Third SRNWP Workshop on Mesoscale Verification

17-18 May 2006, Sofia (Bulgaria)

 

 

Report on the main scientific issues discussed

 

 

1. Verification of the precipitations of km-scale models (Δx = 1-3 km)

 

It has been re-affirmed that short-range NWP has taken the road of the non-hydrostatic km-scale models. Such models - with horizontal resolutions of say 1-4 km - are under development in all the Consortia or are even already operational (Met Office with 4 km over the British Isles).

Everywhere the same experience has been done with these models: the results of the verification of the precipitations are less good than for models with lower resolutions when the standard verification method is used. (The standard verification method is characterised by one-one correspondences between grid points and rain gauges and by the computation of scores from the associated contingency table).

 

2. How should we verify the precipitations of the km-scale models?

 

It has been strongly affirmed that there is no point to verify convective precipitations with stations at the scale of these models. This would only produce erratic and inconsistent results due to the hazardous realizations of the events (the showers) in space and time.

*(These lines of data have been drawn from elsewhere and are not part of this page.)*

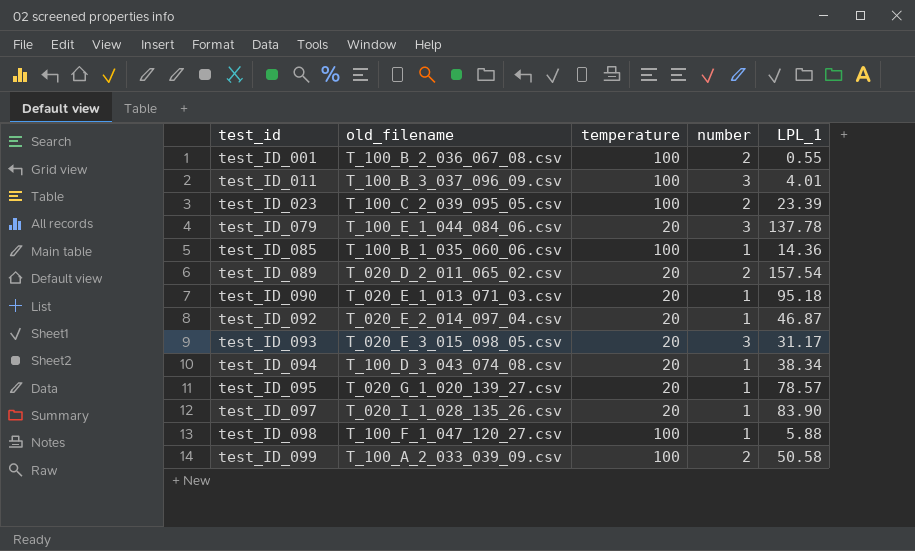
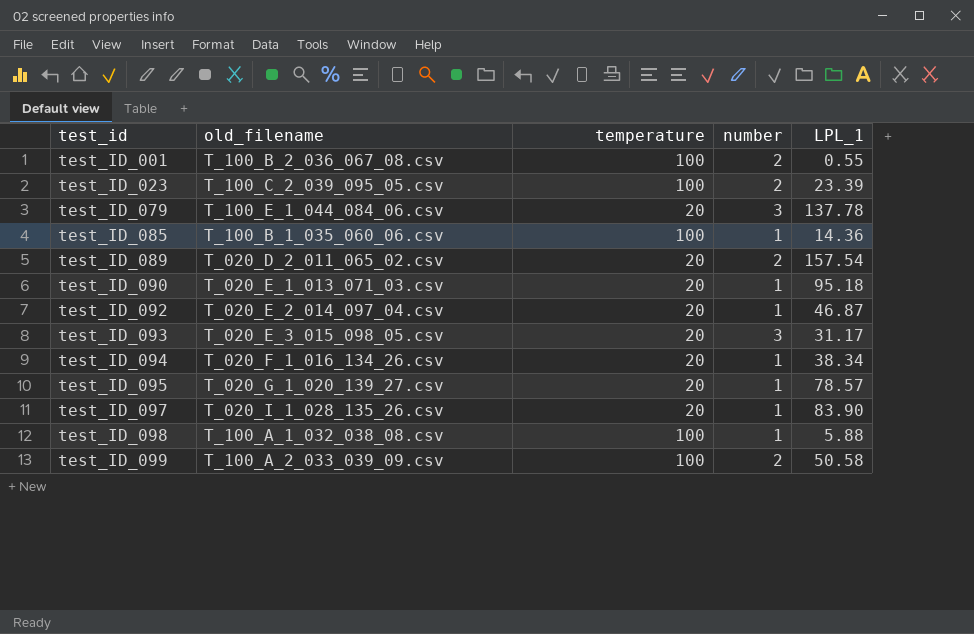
row test_ID_011: T_100_B_3_037_096_09.csv | 100 | 3 | 4.01 -> none
test_ID_094 | old_filename: T_100_D_3_043_074_08.csv -> T_020_F_1_016_134_26.csv
test_ID_098 | old_filename: T_100_F_1_047_120_27.csv -> T_100_A_1_032_038_08.csv

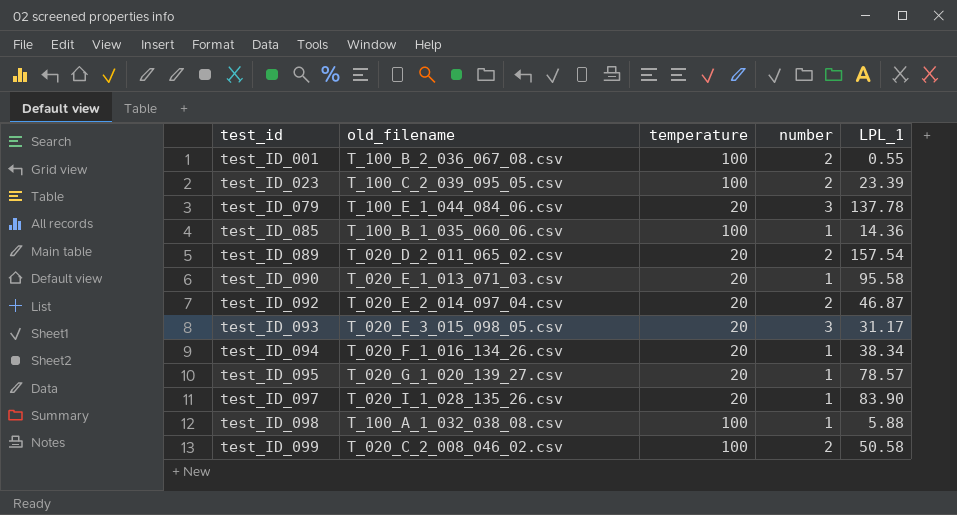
test_ID_090 | LPL_1: 95.18 -> 95.58
test_ID_092 | number: 1 -> 2
test_ID_099 | old_filename: T_100_A_2_033_039_09.csv -> T_020_C_2_008_046_02.csv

An up-scale is indispensable.

To which scale do we have to upscale?

We could not find a unique answer to this question.

One opinion was to upscale up to the scale of the predictability of the event. But this is not uniquely defined as the predictability for a given scale is a function of the forecast range.

Another opinion was that a "general verification" is not meaningful: verification must be made " la carte", that is must be defined according the need of the user or must be adapted to the information which is requested from the model by the user.

 

3. Justification of the km-scale models

 

As the standard verification methods give for the km-scale models - at least for the precipitations - less good results than for lower resolution models, how can we justify the development and the operational use of the km-scale models?

We can justify the use of km-scale models only if they are better than models with lower resolutions.

If we have to compare the precipitations of a 2-km model with the ones of a 10-km model, we must first, as already written above, upscale the 2-km precipitation fields to the 10-km resolution and compare the fields at that latter resolution only. If the upscaled fields are better than the native 10-km ones, it is justified for a NMS to run operationally the 2-km model. But the precipitation fields must be disseminated in their 10-km upscaled version only.

 

Suppose now that the upscaled precipitation fields are less good than the native 10-km fields. Is the use of the 2-km model version still justified?

If after upscaling to 10 km the results coming from the 2-km model are not better, this does not mean that the 2-km model is not necessary.

Reason: one of the motivations for developing km-scale models is the hope to better predict severe and damaging weather. Severe weather is characterized by very high values of some standard parameters like wind and precipitation.

Km-scale models have the ability to produce locally large values for these parameters, something that models with significantly lower resolutions cannot (we exclude of course numerical instabilities and aliasing) due to the absence of short waves.

When very high values in wind or precipitation occur in a forecast, they are a strong signal for severe weather. It remains nevertheless true that place and time of these events could be forecasted with error.

 

4. Quality of the severe weather forecasts

 

As we have just seen it, km-scale models seem to be the best tool to indicate the possible occurrence of severe weather and also of extreme weather, in a deterministic as well as in a probabilistic way. If we accept this statement, we have to ask the following question:

Which is the quality of the model forecasts for severe weather and for extreme weather?

A verification of the extreme weather model forecasts has been attempted at the Meteorological Office. This attempt has led to a clear conclusion: it was impossible to produce statistically significant results because these events are too rare.

Thus we have to use an indirect way.

It has been suggested that we should specifically verify events with strong winds (say 50-60 km/h) or strong precipitations (say 8-10mm/6h) which are much more frequent that the extreme weather events and would probably yield verification results which would be statistically significant. If the model is good at forecasting these high values, we can hope that it will not be too bad for extreme values. But it is not more than a hope!